A practical way to reduce mismatches

Record 5 responses this week on different prompts.
Track three numbers per attempt: overall score, Speaking Rate, and Sustained Speech percentiles.
Listen for naturalness. Ask: would a friend find this engaging and easy to follow.
Fix one delivery lever at a time for two days each: pauses, rhythm, then rate.
Retest on fresh prompts. You should see tighter alignment between your overall and the pattern of percentiles.

Pro tip: practicing as if you are speaking to a real person is a strong move. It stabilizes rhythm and pause placement, two signals that often reconcile “great dimensions, mediocre overall” cases.

Common scenarios and what they mean

High Vocabulary Depth and Diversity, average overall
You sound varied, but delivery is jerky or grammar slips under pressure. Prioritize Sustained Speech and GA cleanup.
Great Speaking Rate percentile, low overall
Pace is fine, but rhythm and pause placement reduce intelligibility. Smooth the cadence and pause at clause boundaries.
Strong Delivery percentiles, lower overall
Useful sign that content structure is the bottleneck. Tighten Discourse Coherence using a fixed claim-reason-example template.

FAQ

Q1. If dimensions are percentiles, should I ignore them and look only at the overall score
No. Use the overall score as your proficiency estimate, and use percentiles to choose what to fix next. Percentiles are your practice roadmap.

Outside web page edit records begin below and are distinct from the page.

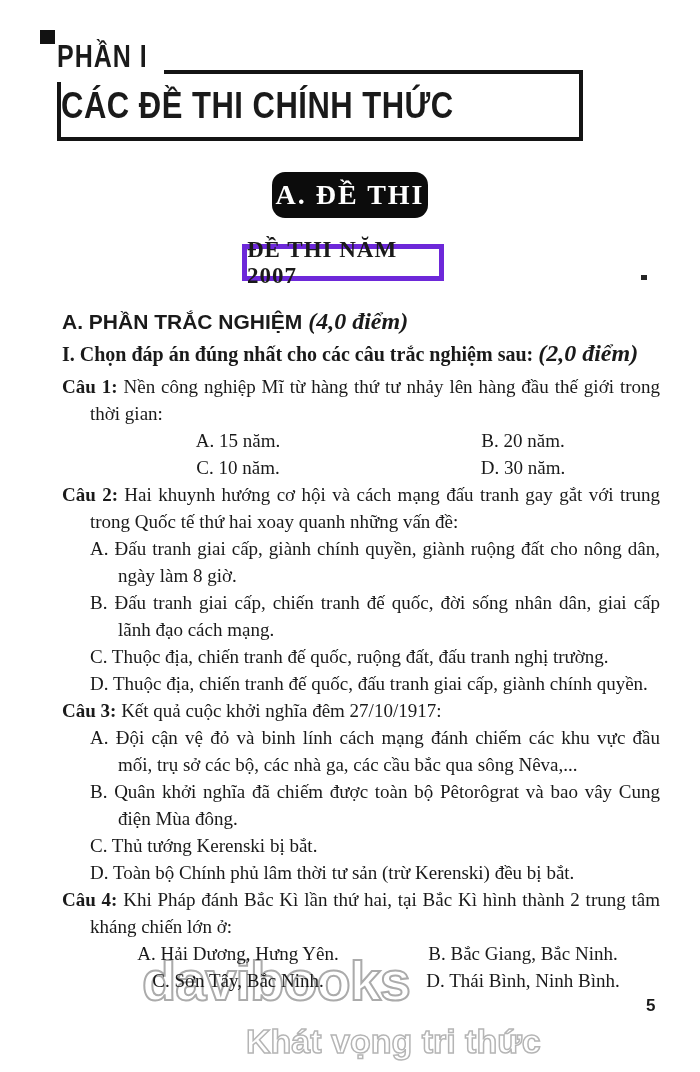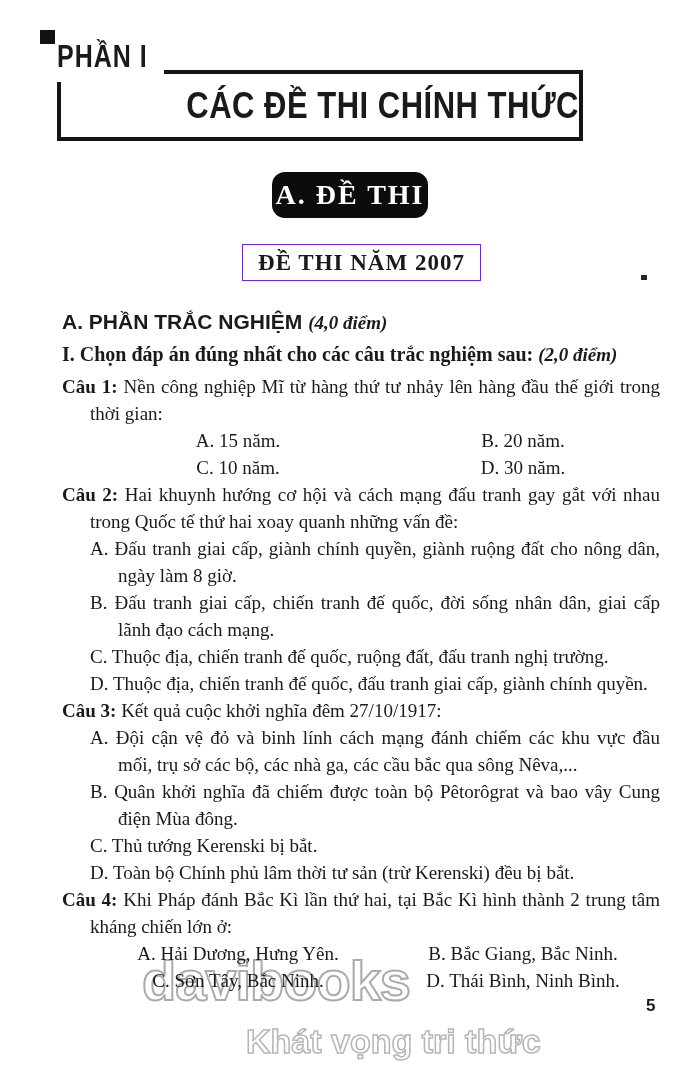"CÁC ĐỀ THI CHÍNH THỨC" .part-title { justify-content: flex-end -> flex-start }
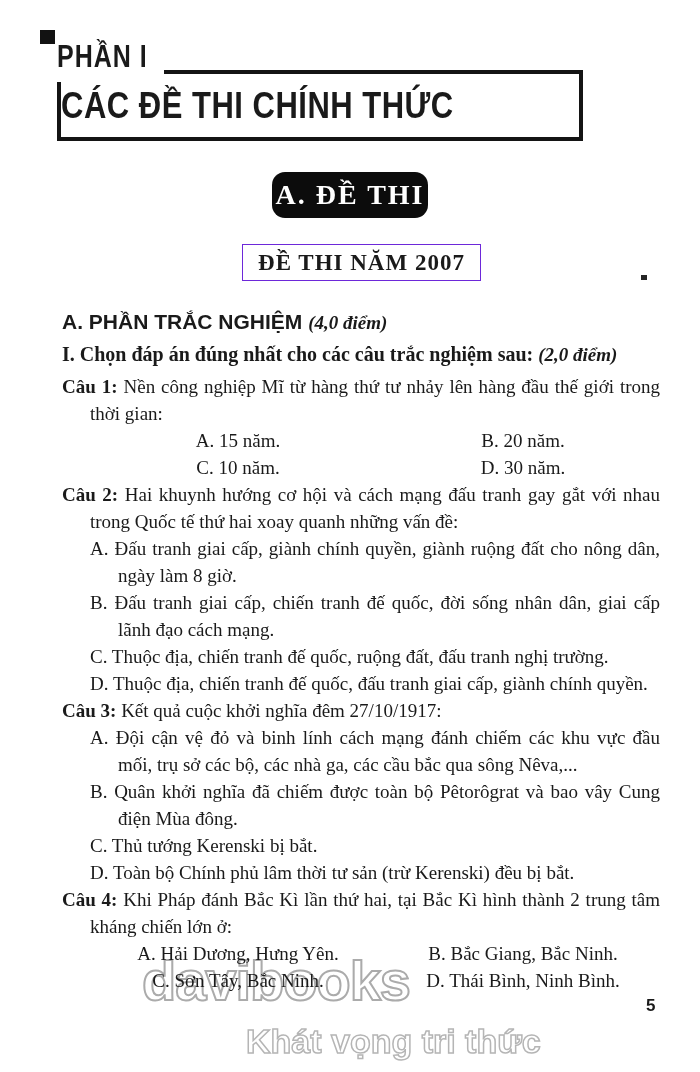"ĐỀ THI NĂM 2007" .exam-box { border: 1px solid #6d28d9 -> 5px solid #6d28d9; width: 239px -> 202px }
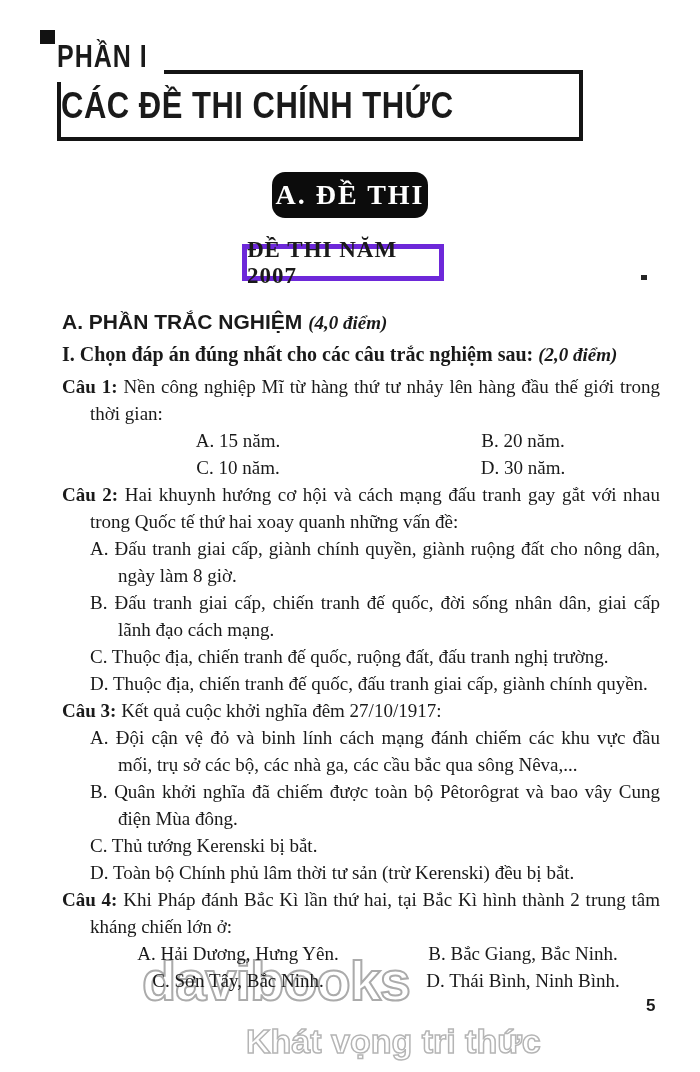"(4,0 điểm)" .h-a .pts, .h-i .pts { font-size: 19px -> 24px }
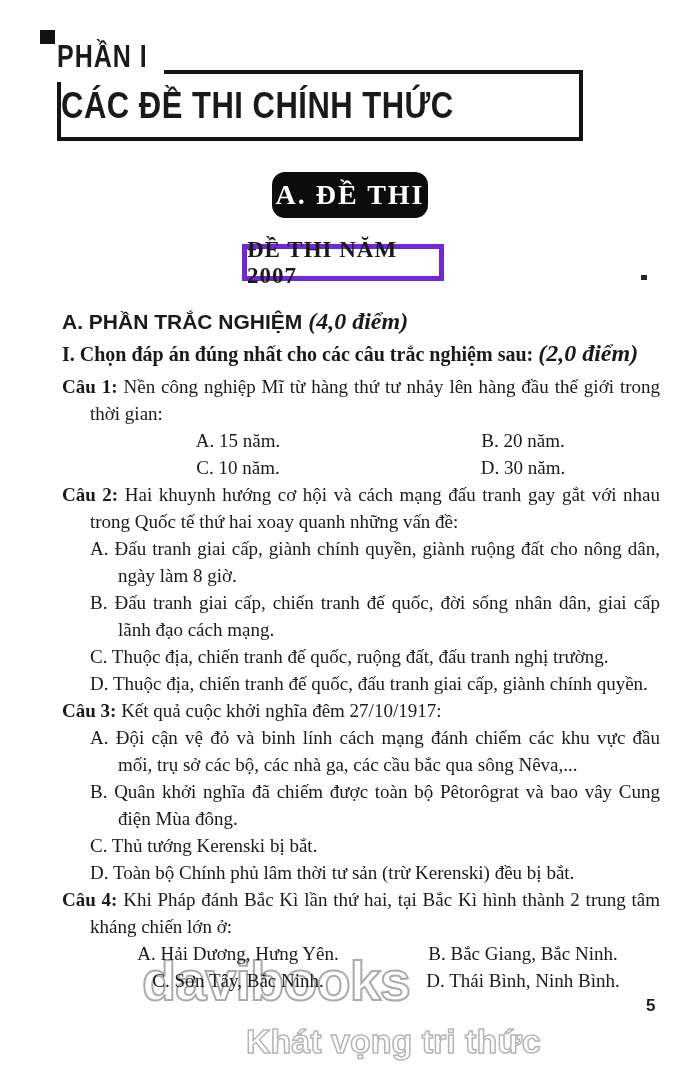"Hai khuynh hướng cơ hội" span { text: nhau -> trung }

Q2. Can I average my dimension percentiles to predict the overall
No. The overall score comes from a separate model with different inputs and weights. An average of percentiles will mislead you.

Q3. Why does my overall score sometimes swing more than my percentiles
The overall model considers interactions among features. Small shifts in timing or naturalness can move the overall more than any single dimension’s percentile.

Q4. Is Vocabulary Diversity a shortcut to a higher overall
Not on its own. Variety helps when it supports clarity and coherence, but delivery, accuracy, and organization carry significant weight in the holistic estimate.

Q5. What should I do first if I see a mismatch
Stabilize delivery: consistent pauses, steady rhythm, and a natural 140–160 wpm. Then fix one language lever (GA or GC), and finally tighten coherence with a simple template.

Q6. Do rehearsed scripts help
Scripts can raise certain percentiles, but the overall model rewards natural, connected delivery. Practice with bullet points and real-person intent rather than memorized lines.

The takeaway

Percentile dimensions are powerful diagnostics. The overall score is a separate, holistic estimate. When they diverge, assume the overall model is reacting to feature interactions you cannot see on the percentile dashboard. Use that signal to polish delivery, accuracy, and coherence. With a week or two of targeted practice, these mismatches usually disappear.